A budget is a written plan for how you will spend and save your income each month. Budgeting
includes:

1. Identifying your priorities and goals


2. Creating a budget document that outlines your estimated monthly income and expenses
3. Tracking your actual spending and income
4. Making adjustments to the plan

Why budget? Budgeting helps to:

 Put you in control of your money and ensure it is being used to meet your needs and
achieve your goals
 Show you where your money is going and reduce wasteful spending
 Improve your ability to pay all of your bills and not run out of money during the month
 Free up money to pay down debt
 Save for things you really want
 Reduce stress and build confidence
 Better prepare for emergencies

Five simple steps to create and use a budget


Creating and using a budget can be simple. Follow these steps to build and use a budget that
works for you. This budget tool may be useful in creating your budget.

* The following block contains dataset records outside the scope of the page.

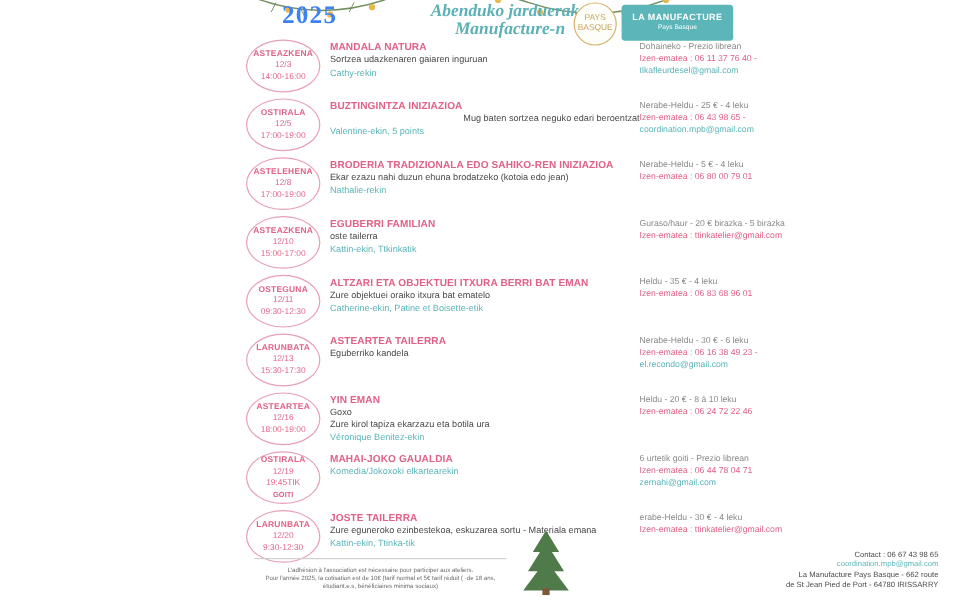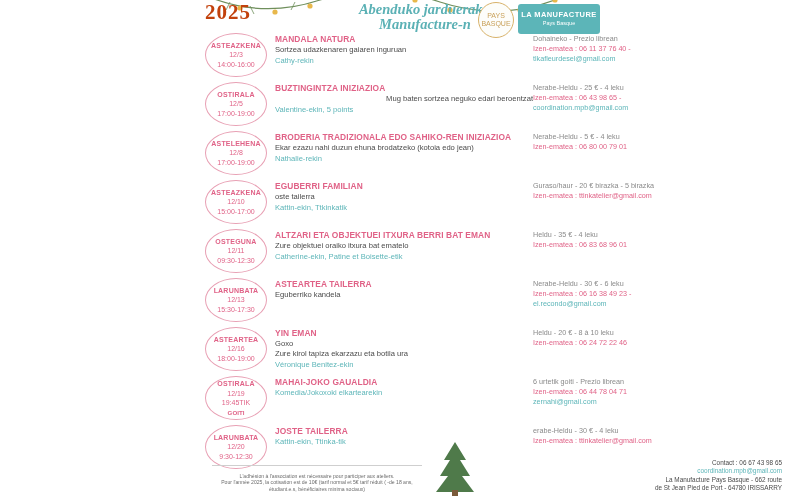"2025" .year { color: #c2410c -> #3b82f6; left: 205px -> 235px }
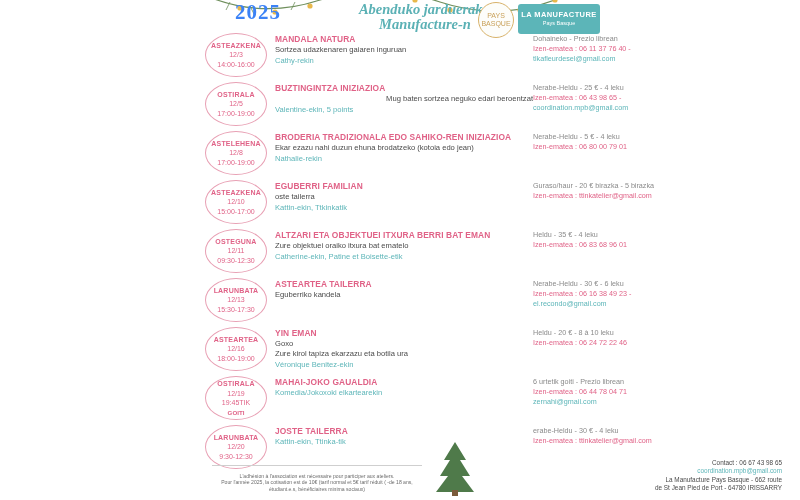"LA MANUFACTURE" .manufacture-logo { width: 82px -> 93px }
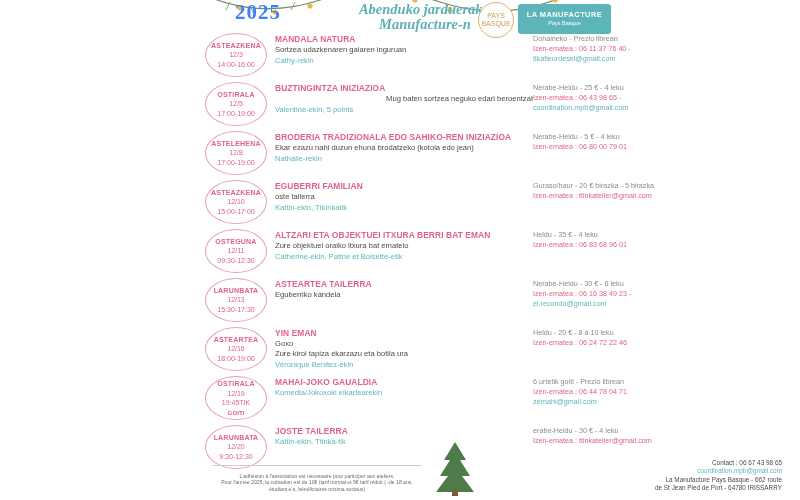"Zure eguneroko ezinbestekoa, eskuzarea" div.c-desc { html: none -> <div>Zure eguneroko ezinbestekoa, eskuzarea sortu - Materiala emana</div> }
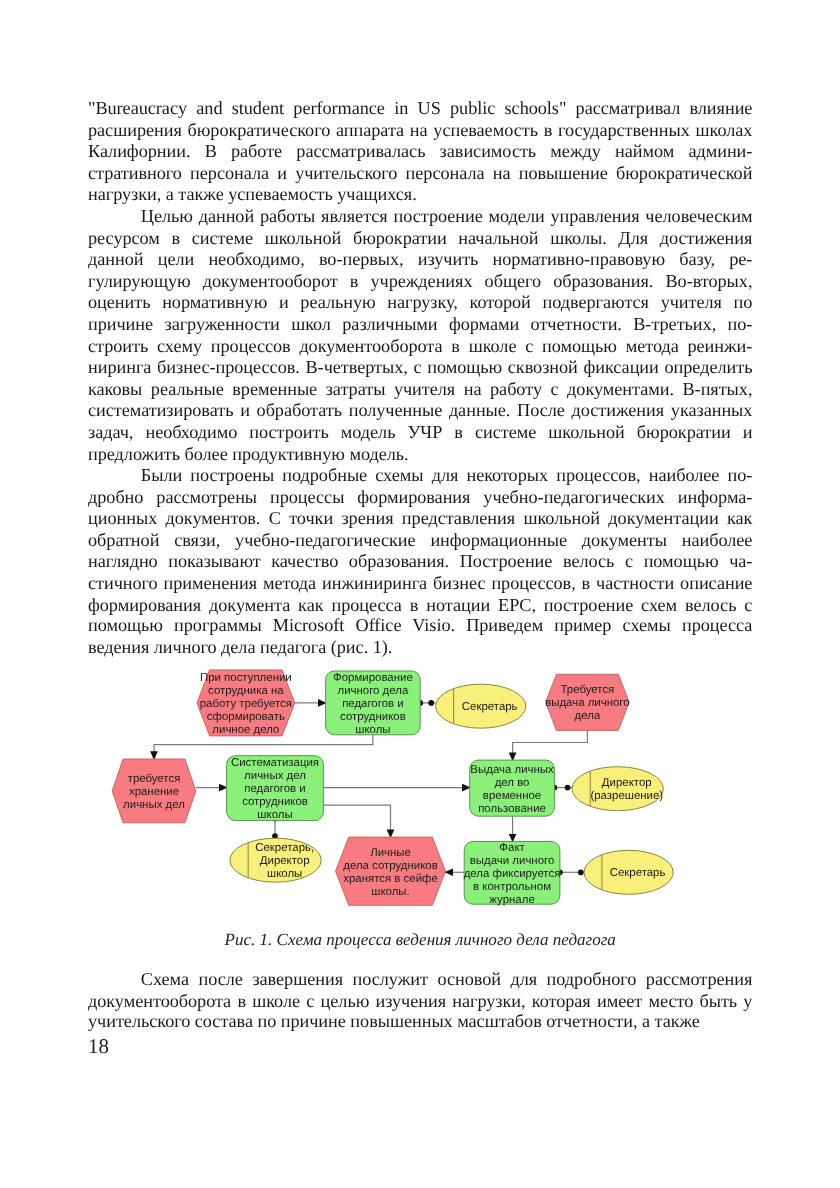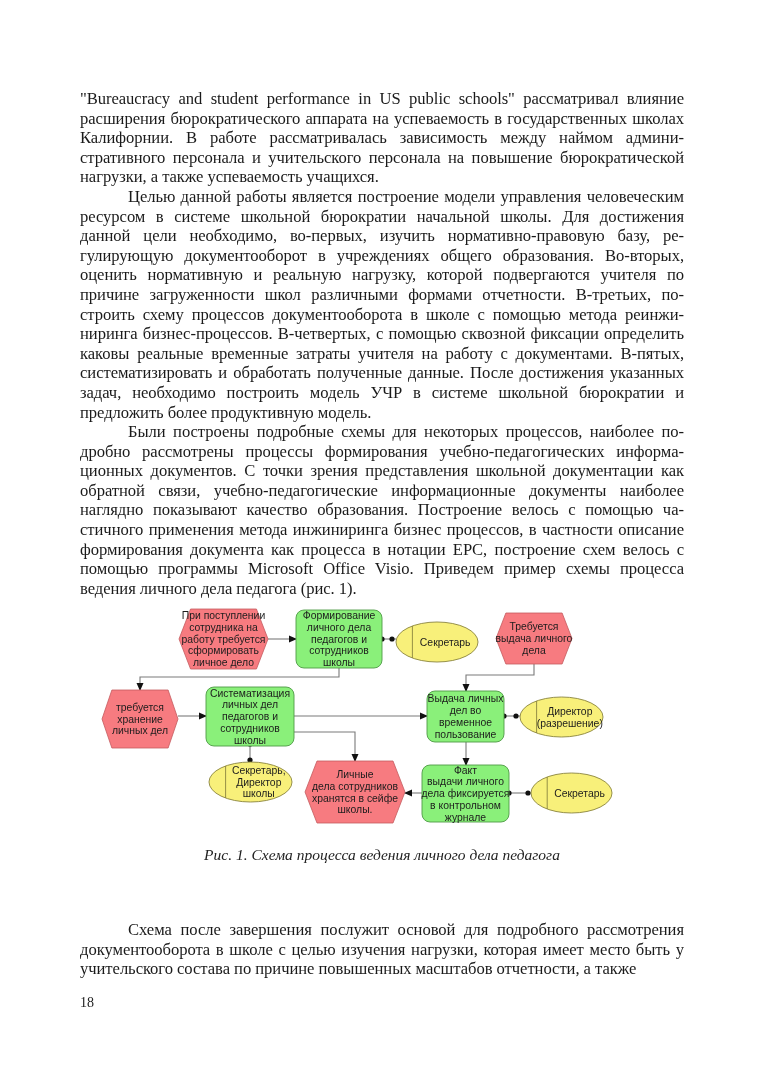"Схема после завершения послужит основой" #block-bottom { margin-top: 40px -> none }
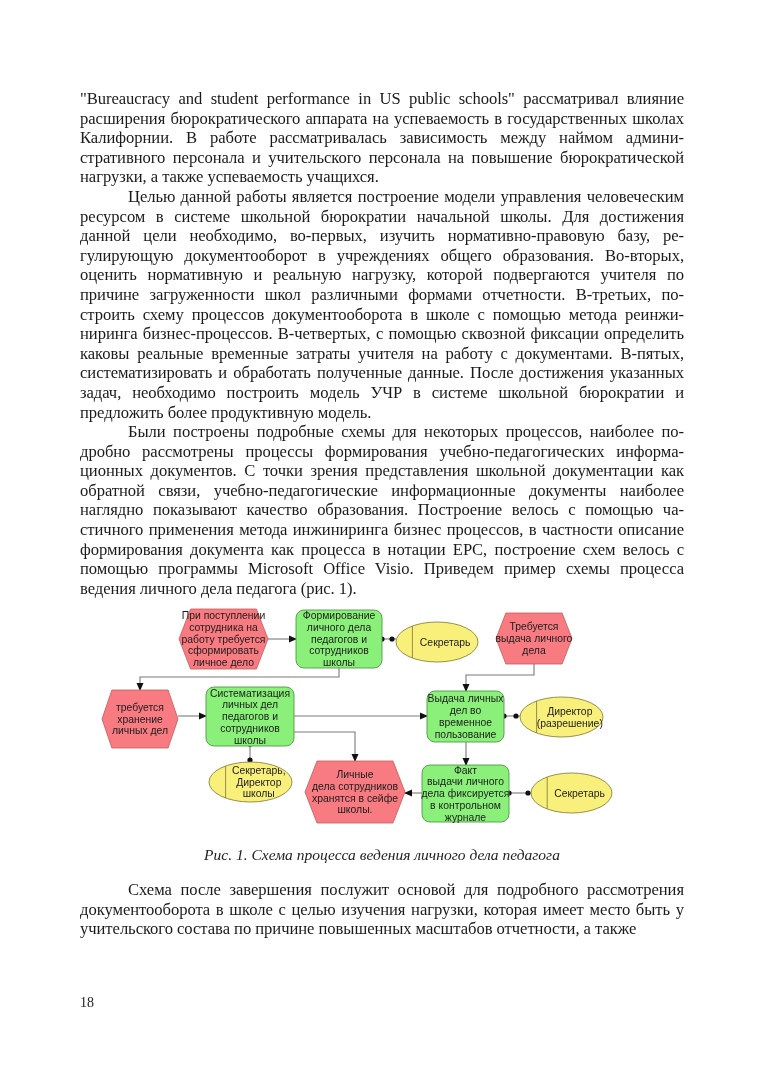"18" .page-number { font-size: 14px -> 19px; top: 995px -> 941px }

Step 1: Estimate your monthly income


List your sources of income and how much you expect to receive on a monthly basis. Income
sources may include your paychecks, child support, pay from gig work, Social Security income,
etc. If your paycheck amounts differ each period, estimate conservatively to set yourself up for
success. Let's use an example:

Income

Paycheck 1 $1,500

Paycheck 2 $1,500

Total estimated
$3,000
monthly income

Step 2: Identify and estimate your monthly expenses


What do you spend your money on? Start by estimating your fixed expenses, which are those
that are the same amount each month. Your rent or mortgage, cell phone bill, and garbage bill
may be examples of fixed expenses. List each expense and how much it costs. Next, identify
your variable expenses, which are those with different dollar amounts each month. Groceries,
eating out, gifts, clothes, and gas are examples of these types of expenses. Estimate how much
you spend on these each month. Looking at past credit card or bank statements can help you to
accurately estimate amounts. Don't forget to budget for expenses you may pay annually. To
budget for these, divide the expense by 12, then put aside that amount each month. When
finished, calculate your total estimated monthly expenses. See the example below.

Expenses

Fixed Expenses

Rent $1,400

Cell phone $100

Garbage $50
Car Insurance $200

Variable Expenses

Groceries $400

Eating out $100

Clothes $100

Gas $200

Gifts $150

Total estimated expenses $2,700

Step 3: Compare your total estimated income and expenses, and consider your priorities
and goals
Now, compare your total estimated income to your total estimated expenses. If your expected
monthly income is greater than your expected monthly expenses, you expect a surplus. That's
great! In the example above, the person expects to receive $3,000 and spend $2,700 each month.
There is an expected surplus of $300 per month.
This is a good time to discuss financial priorities and goals. What are the things you want to
achieve with money – to save or invest for? Budgeting is exciting when you are able to
maximize the amount you direct towards your goals and can see yourself making progress.
Short-term goals to save for may include building an emergency fund or saving for a vacation.
Long-term goals may include saving for a home or investing for retirement.
Once you have determined your goals and priorities, consider how much you will direct to those
goals on a monthly basis. In the example above, the person decides to save $100 each month to
add to an emergency fund. The person also chooses to contribute $200 a month to an investment
account. Ideally, work to save and invest 10 percent to 20 percent of your monthly income. In the
example, the person is planning to save/invest 10 percent a month ($300/$3,000 = 10 percent).
If you expect your expenses to be greater than your income, you expect a deficit. To address this,
you will either need to reduce your estimated expenses or increase your expected income. Make
decisions that will bring your budget into balance. For example, can you find a way to spend less
on groceries or entertainment each month? Or, can you get a second job to earn more money?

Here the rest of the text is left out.